KEDUDUKAN HUKUM DUDA DARI PERKAWINAN
SENTANA
YANG AKAN MELAKSANAKAN PERKAWINAN
DITINJAU DARI HUKUM ADAT BALI DI TABANAN-BALI DAN
UNDANG-UNDANG NOMOR 1 TAHUN 1974 TENTANG PERKAWINAN
ABSTRAK
Ni Made Prastiti Wiguna
110110090117
Perkawinan merupakan ikatan lahir batin antara seorang pria dan seorang wanita sebagai suami istri, dengan tujuan membentuk keluarga (rumah tangga) yang bahagia dan kekal berdasarkan KeTuhanan Yang Maha Esa. Dalam hukum adat perkawinan bukan hanya peristiwa penting bagi mereka yang masih hidup saja, tetapi juga merupakan peristiwa yang sangat berarti serta sepenuhnya mendapat perhatian dan diikuti oleh arwah-arwah para leluhur kedua belah pihak. Perkawinan sentana menjadi pengecualian dan ciri khas dari sistem patrilineal yang dianut masyarakat Hindu di Bali karena perkawinan ini dilakukan apabila dalam sebuah keluarga hanya memiliki seorang atau beberapa anak wanita tanpa adanya anak laki-laki. Putusnya perkawinan sentana baik karena kematian istri maupun putusan pengadilan (cerai gugat) akan berdampak pada kedudukan hukum duda di lingkungan almarhumah istrinya maupun lingkungan asalnya, serta menimbulkan suatu akibat hukum dari kedudukan duda apabila perkawinannya putus karena kematian.

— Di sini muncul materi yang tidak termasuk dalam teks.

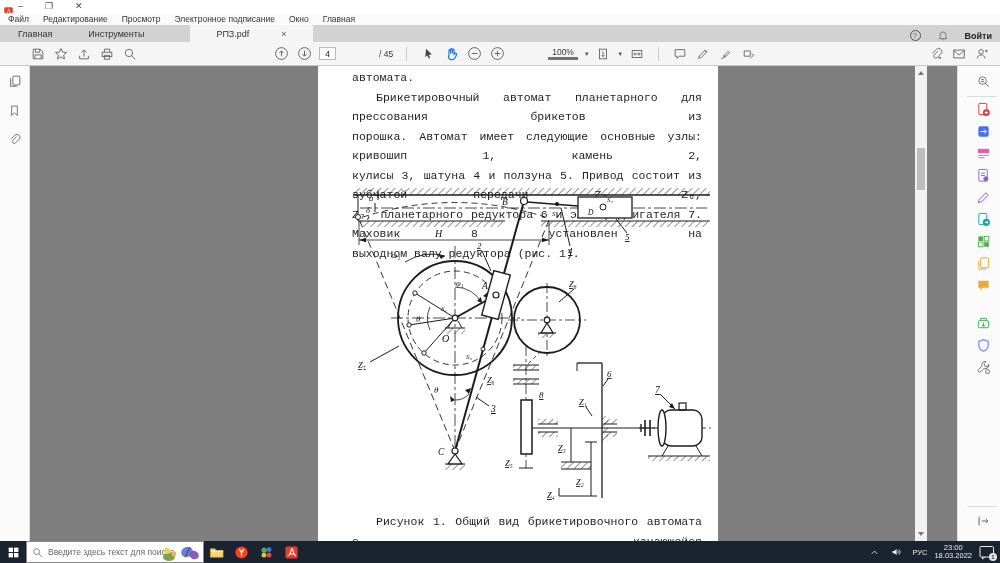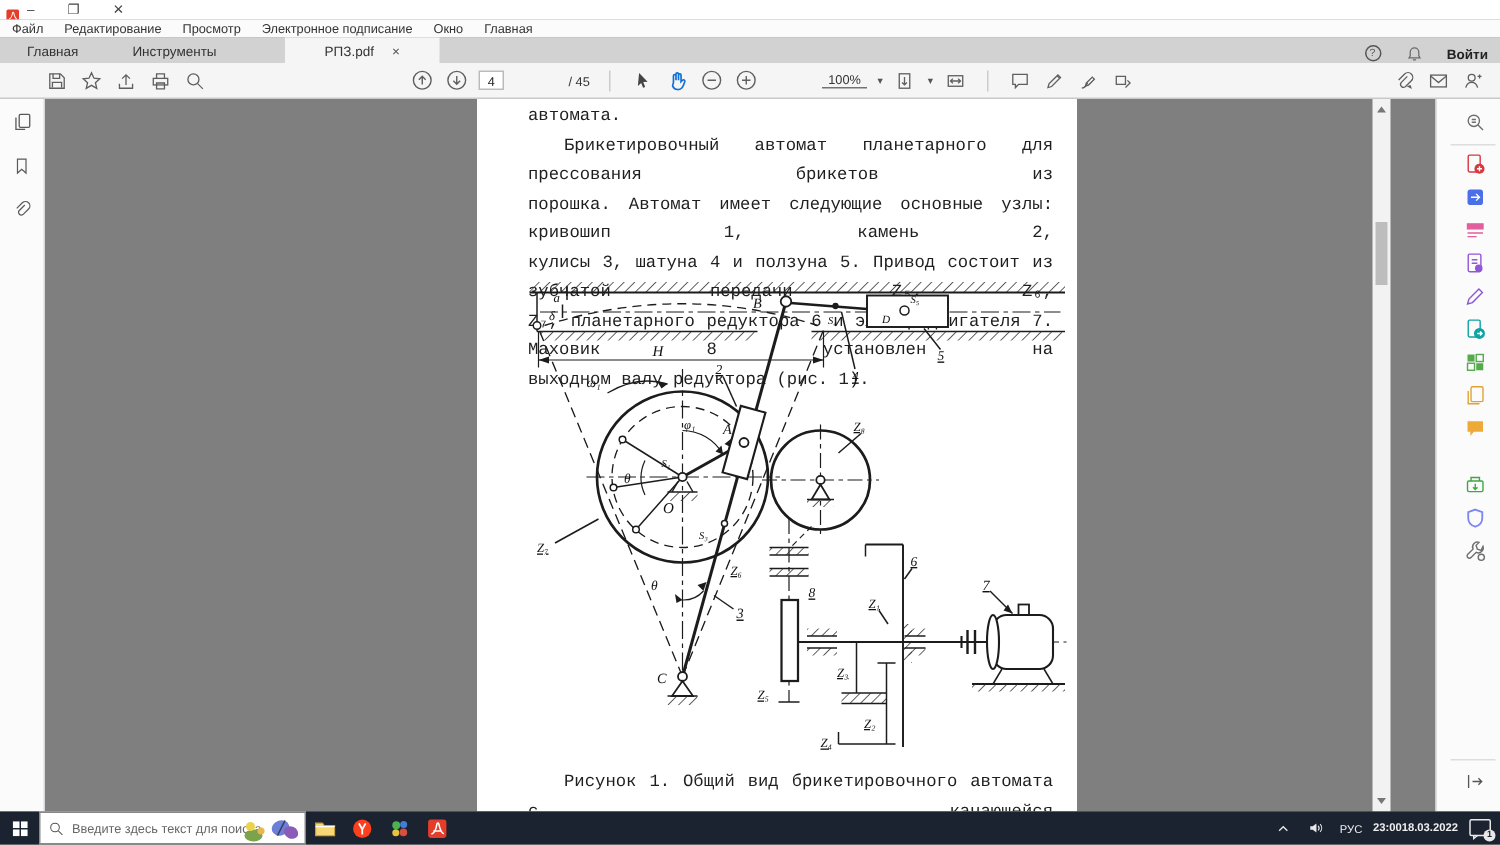--- a/index.html
+++ b/index.html
@@ -21,7 +21,7 @@
   
   .tabbar { position:absolute; left:0; top:25px; width:1000px; height:17px; background:#d2d2d2; display:flex; align-items:stretch; }
   .tab { font-size:9px; color:#333; display:flex; align-items:center; padding:0 18px; }
-  .tab.doc { background:#f5f5f5; padding:0 26px; gap:12px; margin-left:28px; }
+  .tab.doc { background:#f5f5f5; padding:0 26px; gap:32px; margin-left:28px; }
   .tab .x { color:#555; font-size:9px; }
   .tabbar-right { position:absolute; right:8px; top:0; height:21px; display:flex; align-items:center; gap:14px; }
   .help-circle { width:11px; height:11px; border:1px solid #555; border-radius:50%; font-size:7px; color:#555; display:flex; align-items:center; justify-content:center; }

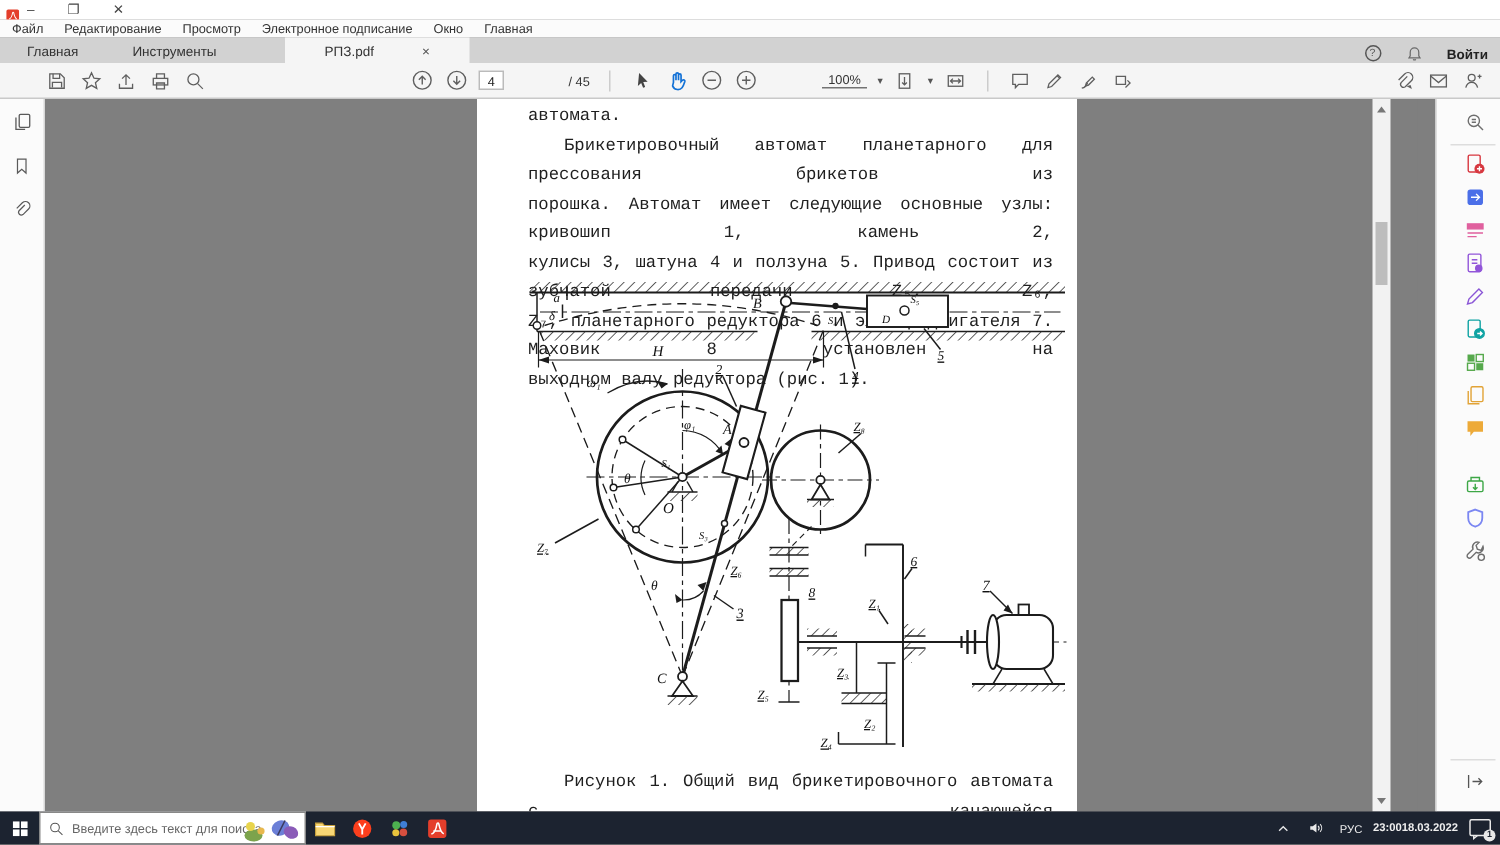--- a/index.html
+++ b/index.html
@@ -214,7 +214,7 @@
             </g>
           </svg>
         </span>
-      <span class="ttext" style="border-bottom:1px solid #737373;padding:0 4px;">100%</span>
+      <span class="ttext" style="border-bottom:3px solid #737373;padding:0 4px;">100%</span>
       <span class="caret">▾</span>
       <span class="ic">
           <svg viewBox="0 0 16 16" width="14" height="14">

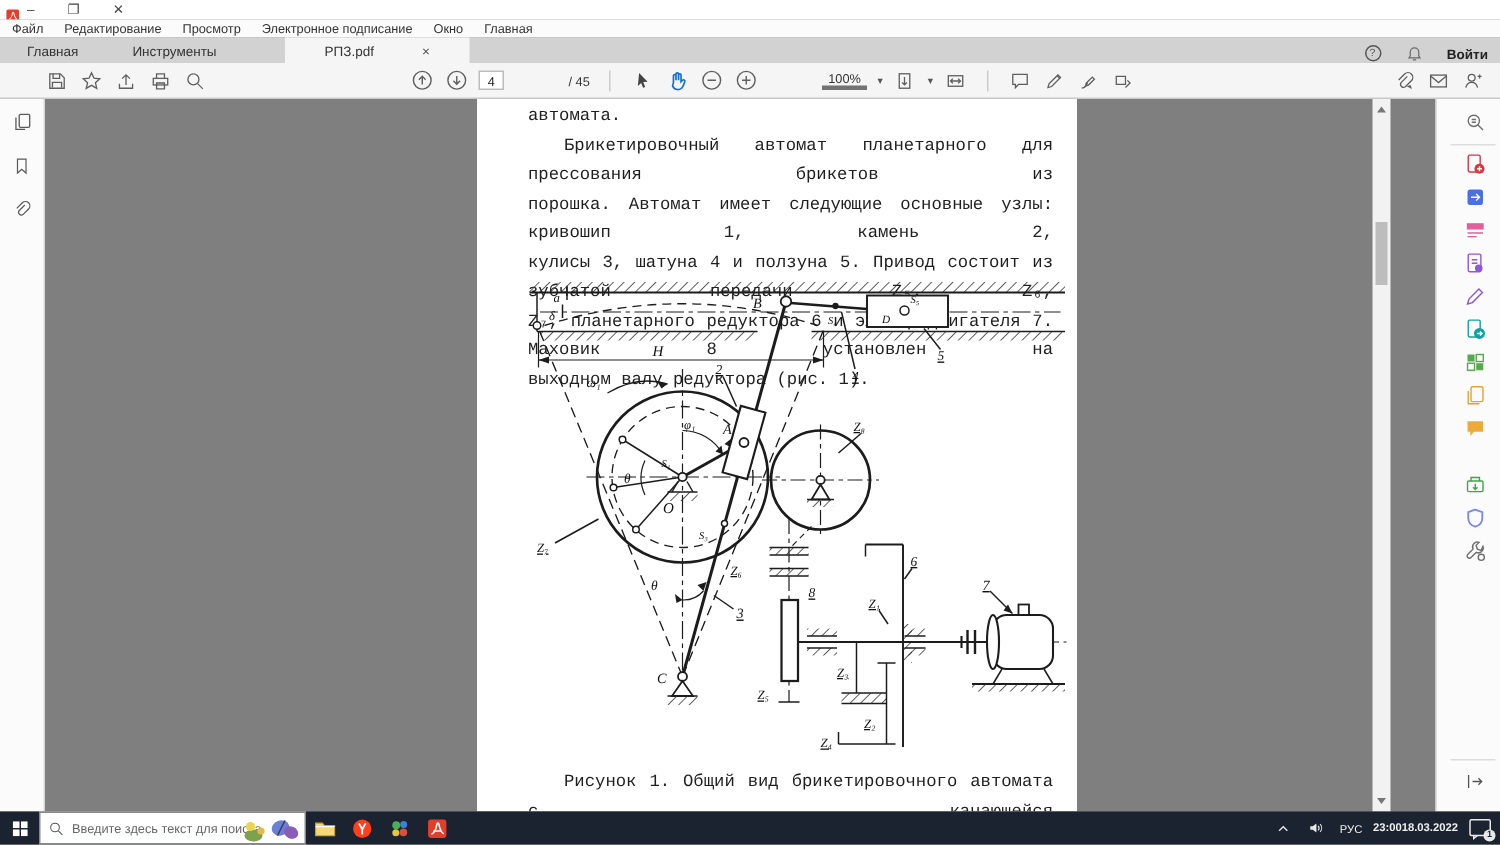--- a/index.html
+++ b/index.html
@@ -75,7 +75,7 @@
   .tb-ic { width:25px; height:22px; display:flex; align-items:center; justify-content:center; }
   .tray { position:absolute; right:4px; top:0; height:22px; display:flex; align-items:center; gap:7px; }
   .tray .txt { font-size:7.5px; color:#eee; }
-  .clockblk { display:flex; flex-direction:row; align-items:center; line-height:8px;font-weight:bold; }
+  .clockblk { display:flex; flex-direction:column; align-items:center; line-height:8px; }
   .clockblk span { font-size:7.5px; color:#eee; }
   .notif { position:relative; width:17px; height:15px; }
   .notif .badge { position:absolute; right:-1px; bottom:-1px; width:8px; height:8px; border-radius:50%; background:#e8e8e8; color:#1c2330; font-size:6px; line-height:8px; text-align:center; font-weight:bold; }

Metode penelitian yang digunakan berupa pendekatan yuridis normatif yaitu dengan menganalisis aturan hukum Adat Bali dan Undang-Undang Perkawinan. Spesifikasi penelitian yang digunakan berupa deskriptif analitis yaitu dengan menggambarkan, menelaah yang berhubungan dengan permasalahan kemudian dianalisis. Teknik pengumpulan yang dilakukan melalui penelaahan terhadap bahan hukum primer, sekunder, studi lapangan, kemudian dianalisis secara yuridis kualitatif untuk mendapatkan hasil penelitian yang dimaksud dengan mengkaji data berdasarkan aspek hukum tanpa menggunakan data statistik.